What you need to do ->
Among the lines of the records, find all that carry the word "install" and copy them.

Modification records:
◆ ◆ ◆ ◆ ◆ ◆ ◆

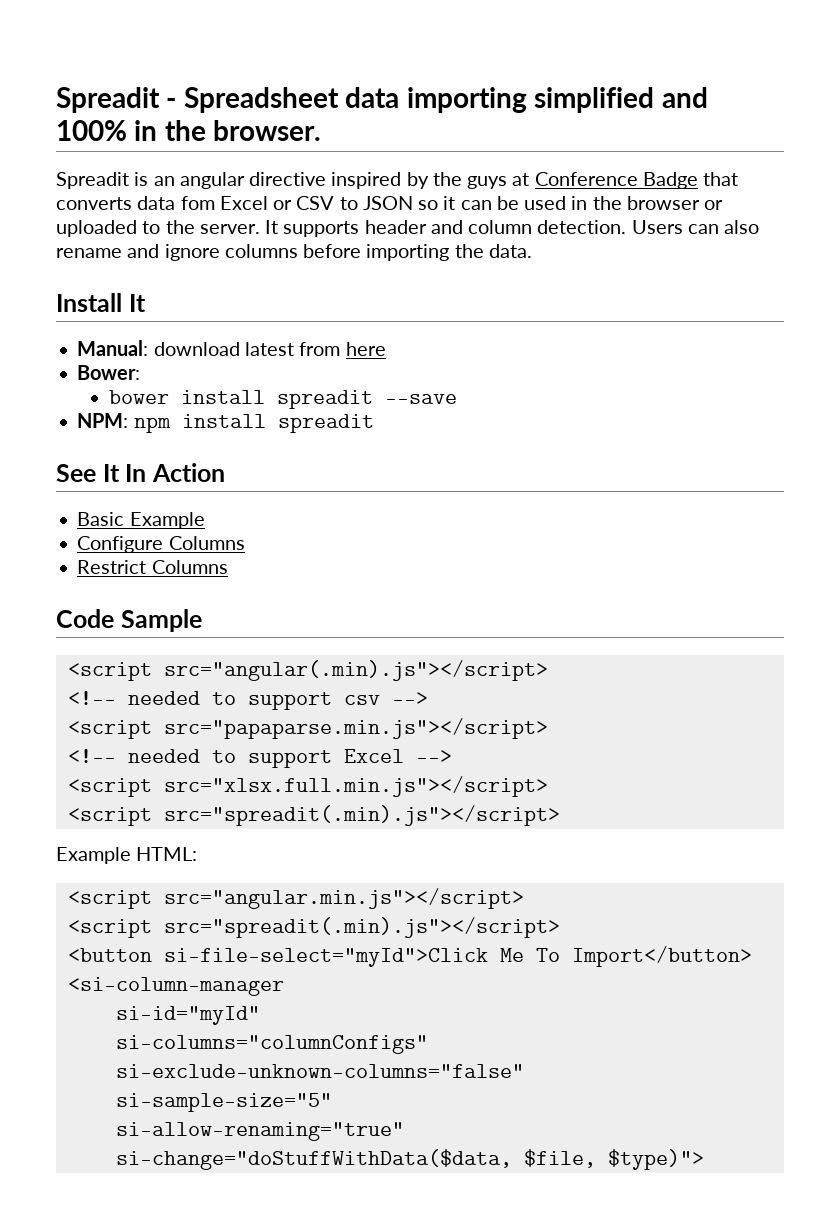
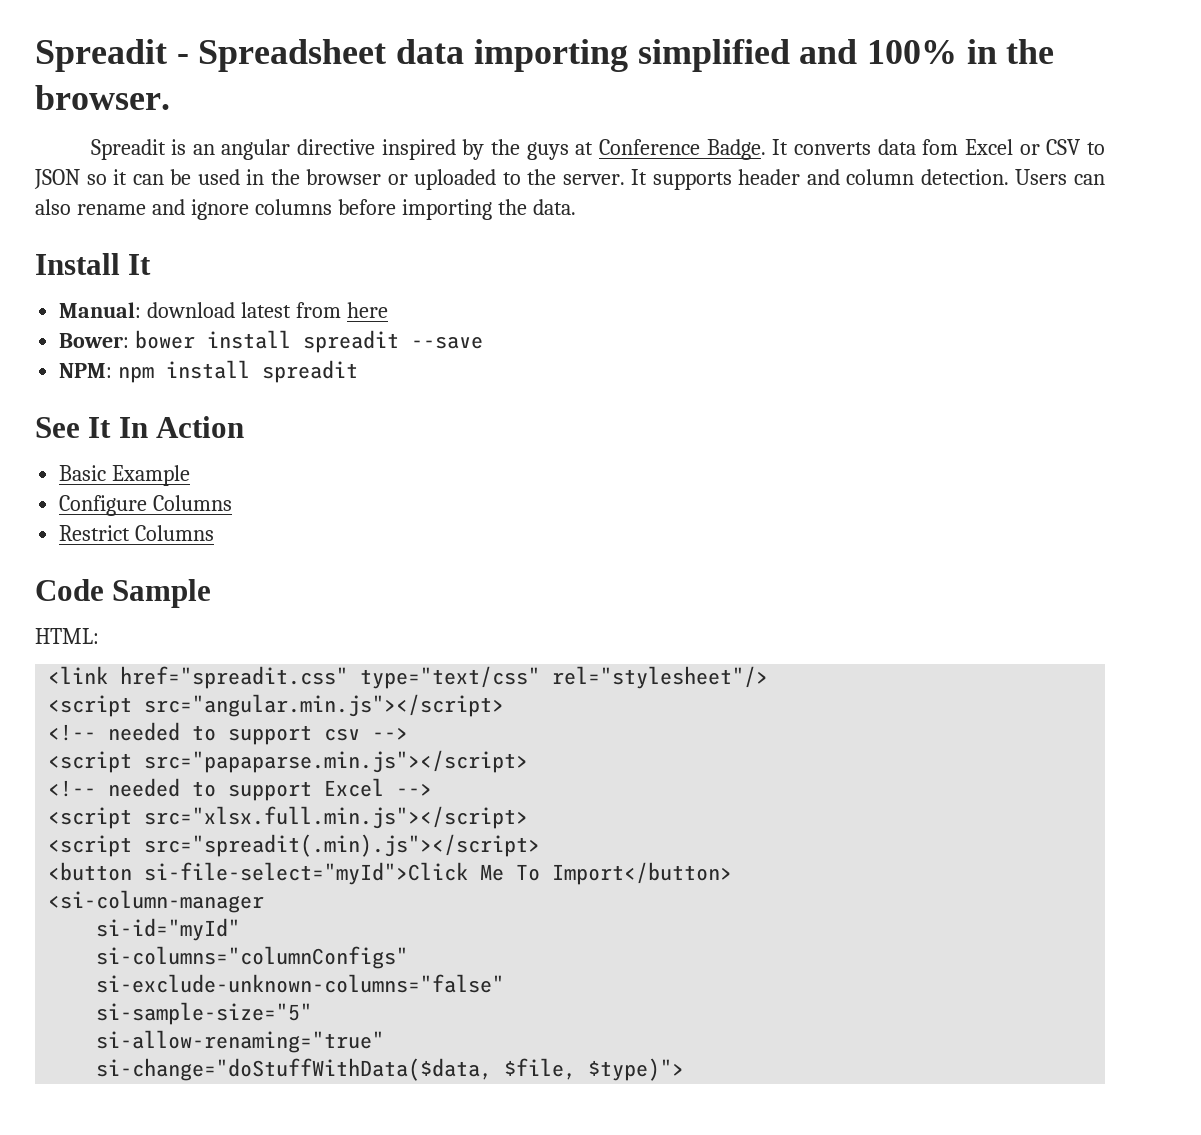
- Spreadit is an angular directive inspired by the guys at Conference Badge that converts data fom Excel or CSV to JSON so it can be used in the browser or uploaded to the server.
+ Spreadit is an angular directive inspired by the guys at Conference Badge. It converts data fom Excel or CSV to JSON so it can be used in the browser or uploaded to the server.
- Bower:
- bower install spreadit --save
+ Bower: bower install spreadit --save
- <script src="angular(.min).js"></script>
+ HTML:
+ <link href="spreadit.css" type="text/css" rel="stylesheet"/>
+ <script src="angular.min.js"></script>
- Example HTML:
- <script src="angular.min.js"></script>
- <script src="spreadit(.min).js"></script>

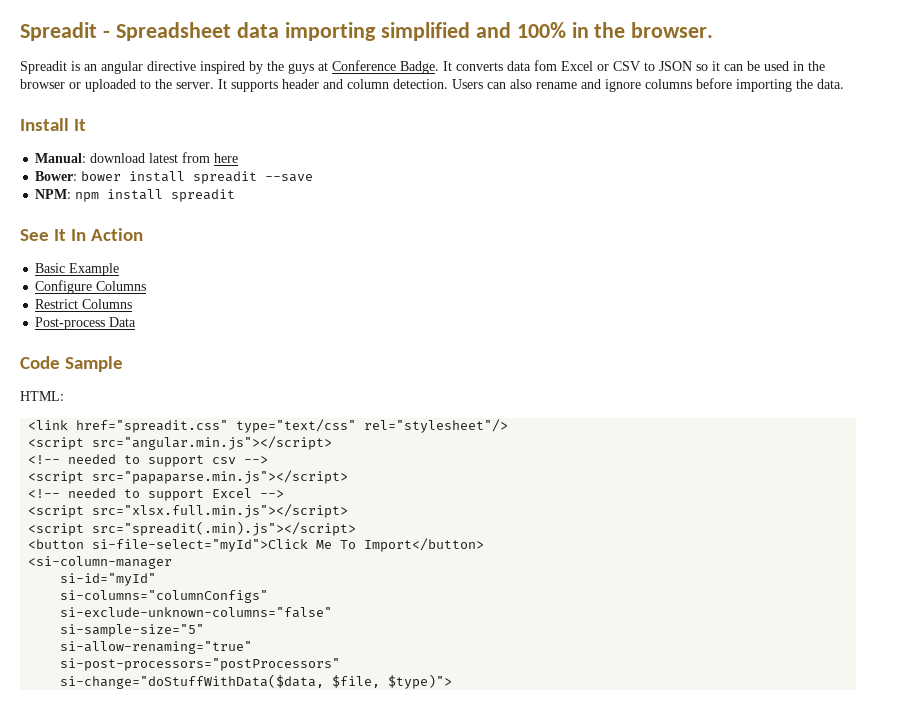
+ Post-process Data
+ si-post-processors="postProcessors"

◆ ◆ ◆ ◆ ◆ ◆ ◆

Exercise response ->
- bower install spreadit --save
+ Bower: bower install spreadit --save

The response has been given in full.